Johnny Moore's Three Blazers was a popular American vocal group in the 1940s and 1950s.
The original members were: 
Johnny Moore (John Dudley Moore, October 20, 1906, Austin, Texas – January 6, 1969, Los Angeles, California); 
Charles Brown (Tony Russell Brown, September 13, 1922, Texas City, Texas – January 21, 1999, Oakland, California); 
Eddie Williams (Edward Earl Williams, June 12, 1912, San Augustine, Texas – February 18, 1995, Los Angeles).

Career
Johnny Moore and his younger brother Oscar grew up in Texas and then Phoenix, Arizona, where they both started playing guitar and formed a string band. In the mid-1930s they relocated to Los Angeles, where Oscar Moore, who had been influenced by Charlie Christian and turned to jazz, joined the King Cole Trio.

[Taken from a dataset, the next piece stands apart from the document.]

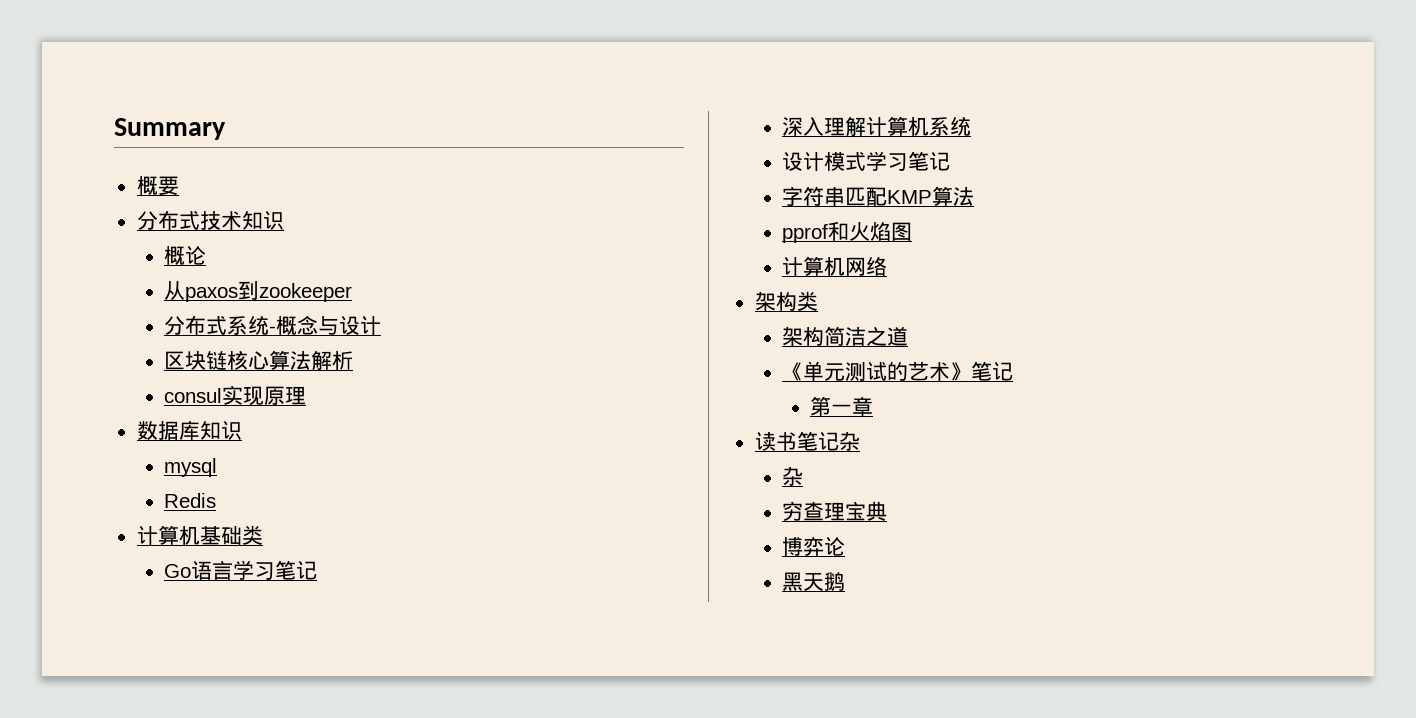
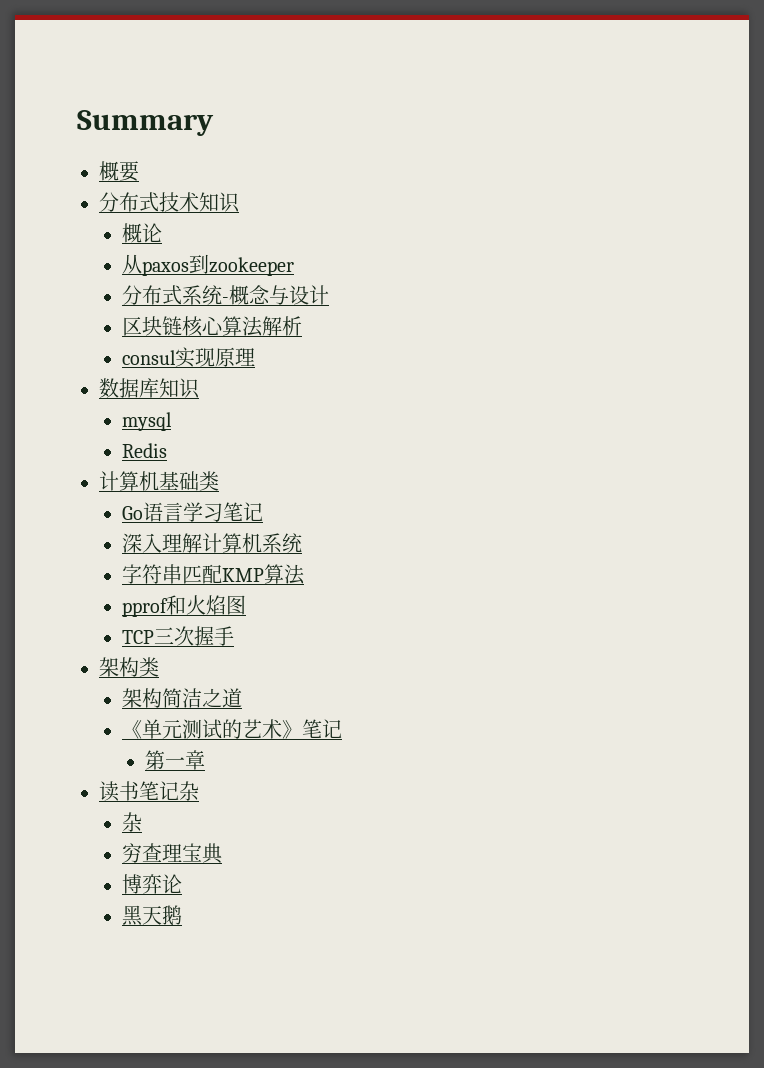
[782,151,951,172] // 设计模式学习笔记 -> (303, 543) none
[782,256,888,277] 计算机网络 -> [122,626,235,646] TCP三次握手

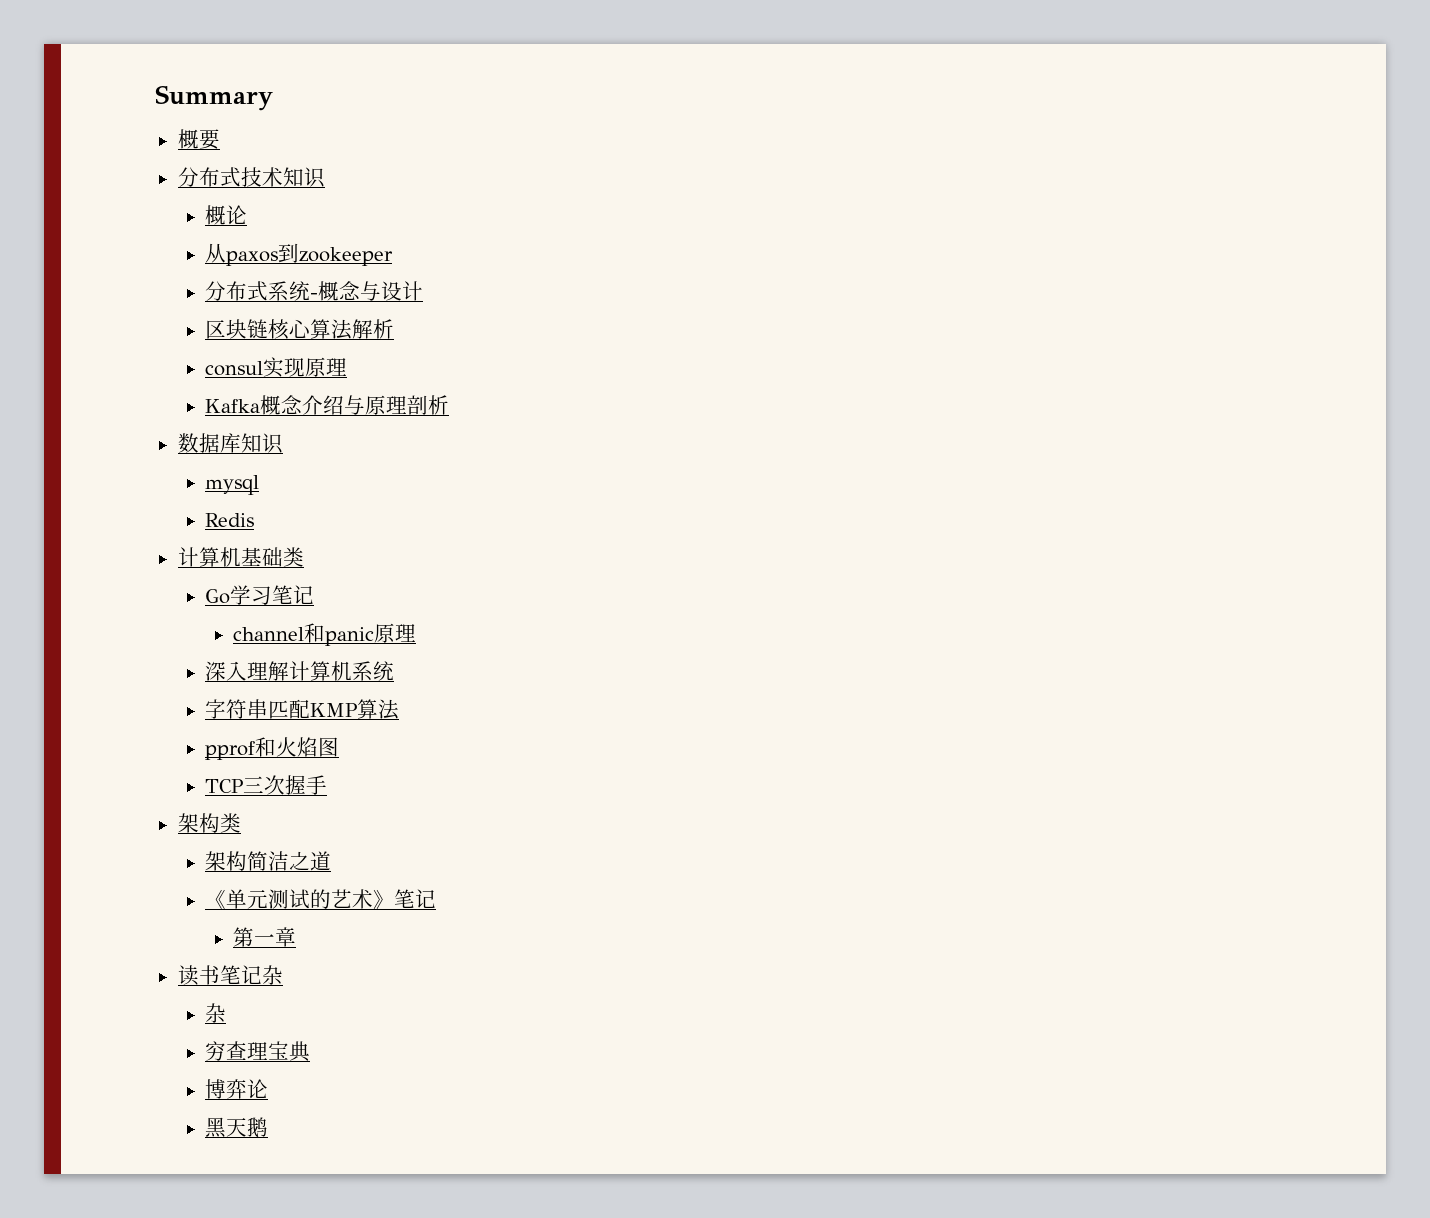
(256, 357) none -> [205,395,450,415] // Kafka概念介绍与原理剖析
[143,502,184,522] 语言 -> (231, 596) none
(264, 511) none -> [233,623,417,646] // channel和panic原理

Johnny Moore remained devoted to rhythm and blues. His guitar style is considered to have been an influence on Chuck Berry. He joined and formed several groups, before forming the Three Blazers with two other Texans, the bassist Eddie Williams and the pianist and singer Charles Brown, who was newly arrived in the city. After the King Cole Trio moved from Atlas Records to Capitol in 1943, Oscar Moore suggested to Atlas boss Robert Scherman that he replace them with his brother's group. Scherman agreed and in 1945 they had their first hit, backing Ivory Joe Hunter on "Blues at Sunrise".

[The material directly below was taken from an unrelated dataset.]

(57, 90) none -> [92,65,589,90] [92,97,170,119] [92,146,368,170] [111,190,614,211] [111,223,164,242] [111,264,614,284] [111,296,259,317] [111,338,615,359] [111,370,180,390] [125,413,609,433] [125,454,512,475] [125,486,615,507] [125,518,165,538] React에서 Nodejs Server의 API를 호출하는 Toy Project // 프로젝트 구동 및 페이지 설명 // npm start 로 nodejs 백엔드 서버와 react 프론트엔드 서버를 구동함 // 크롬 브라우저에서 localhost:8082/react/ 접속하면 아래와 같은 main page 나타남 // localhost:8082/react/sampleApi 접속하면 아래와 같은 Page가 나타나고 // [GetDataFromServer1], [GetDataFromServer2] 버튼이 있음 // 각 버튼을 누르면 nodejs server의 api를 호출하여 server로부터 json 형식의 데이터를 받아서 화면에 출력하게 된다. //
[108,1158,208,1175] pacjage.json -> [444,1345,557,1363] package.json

In 1946, they had their greatest success with "Driftin' Blues", sung by Brown. Moore refused to sign an exclusive contract with any record company, so the group's early records appeared on various labels, particularly Philo (which later became Aladdin Records), Exclusive Records, and Modern Records. The group followed up the success of "Driftin' Blues" with several other big R&B hits, including "Sunny Road" (1946), "New Orleans Blues" (1947), and "Merry Christmas Baby" (1947, also a hit in 1948 and 1949).

In 1947, the Three Blazers performed at the third Cavalcade of Jazz concert held at Wrigley Field in Los Angeles which was produced by Leon Hefflin, Sr. on September 7, 1947. The Valdez Orchestra, The Blenders, T-Bone Walker, Slim Gaillard, The Honeydrippers, Johnny Otis and his Orchestra, Woody Herman, and the Sarah Vaughn also performed that same day.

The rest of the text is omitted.